**Exercise details:** All the data that follows should be repeated exactly, without a single picture.

___ Supplied data ___

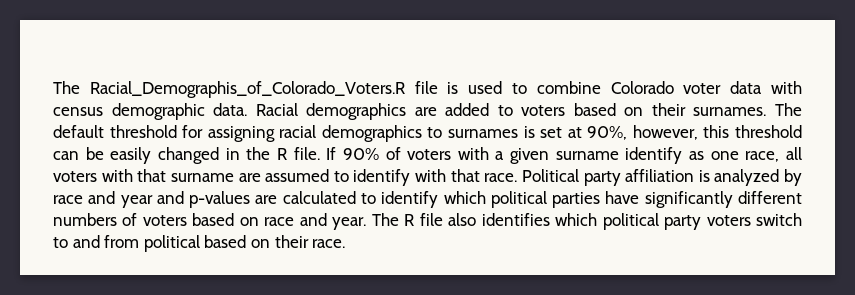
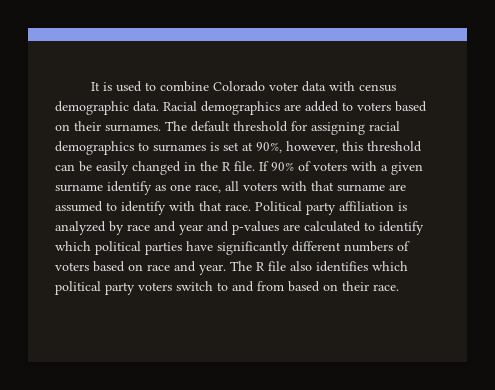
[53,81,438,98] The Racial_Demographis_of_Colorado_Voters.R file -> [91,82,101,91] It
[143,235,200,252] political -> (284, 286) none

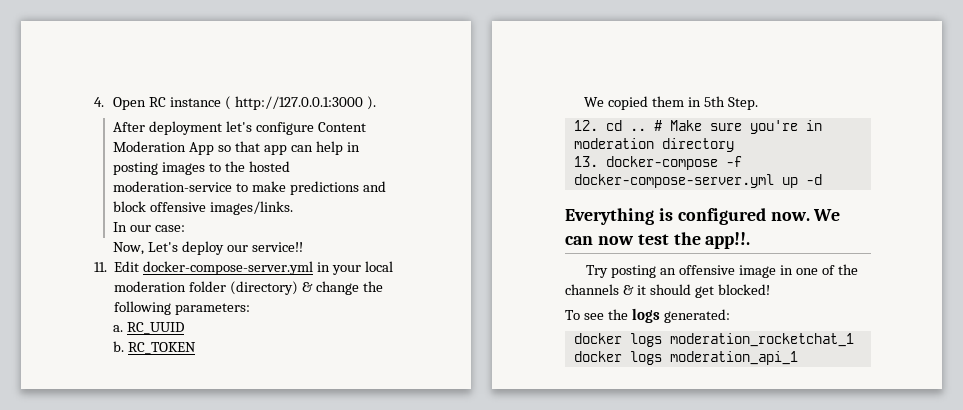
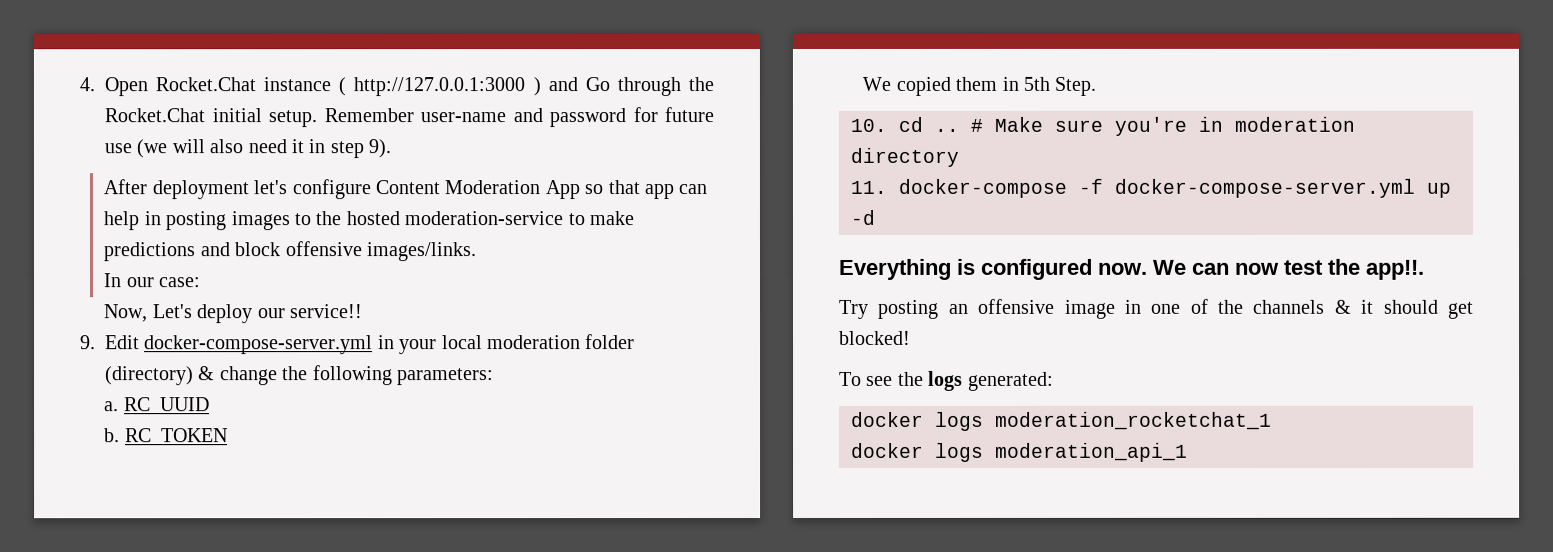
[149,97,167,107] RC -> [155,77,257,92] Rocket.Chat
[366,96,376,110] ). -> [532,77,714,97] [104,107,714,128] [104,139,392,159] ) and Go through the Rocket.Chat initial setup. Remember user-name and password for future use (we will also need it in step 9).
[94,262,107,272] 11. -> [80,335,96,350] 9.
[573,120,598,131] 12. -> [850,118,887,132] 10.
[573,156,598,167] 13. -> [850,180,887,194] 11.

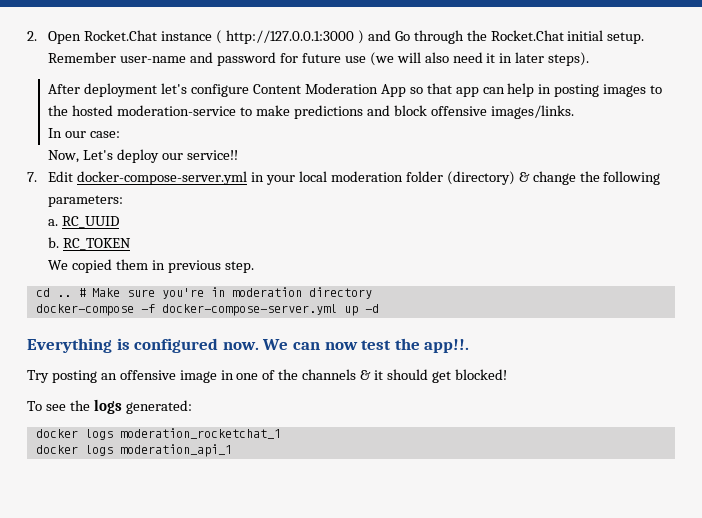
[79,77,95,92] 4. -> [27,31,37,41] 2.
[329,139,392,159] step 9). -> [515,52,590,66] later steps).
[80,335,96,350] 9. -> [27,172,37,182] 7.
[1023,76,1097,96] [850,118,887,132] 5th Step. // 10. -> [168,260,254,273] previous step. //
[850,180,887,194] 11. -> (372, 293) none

___

**Written solution:**
[53,81,438,98] The Racial_Demographis_of_Colorado_Voters.R file -> [91,82,101,91] It
[143,235,200,252] political -> (284, 286) none

[149,97,167,107] RC -> [155,77,257,92] Rocket.Chat
[366,96,376,110] ). -> [532,77,714,97] [104,107,714,128] [104,139,392,159] ) and Go through the Rocket.Chat initial setup. Remember user-name and password for future use (we will also need it in step 9).
[94,262,107,272] 11. -> [80,335,96,350] 9.
[573,120,598,131] 12. -> [850,118,887,132] 10.
[573,156,598,167] 13. -> [850,180,887,194] 11.

[79,77,95,92] 4. -> [27,31,37,41] 2.
[329,139,392,159] step 9). -> [515,52,590,66] later steps).
[80,335,96,350] 9. -> [27,172,37,182] 7.
[1023,76,1097,96] [850,118,887,132] 5th Step. // 10. -> [168,260,254,273] previous step. //
[850,180,887,194] 11. -> (372, 293) none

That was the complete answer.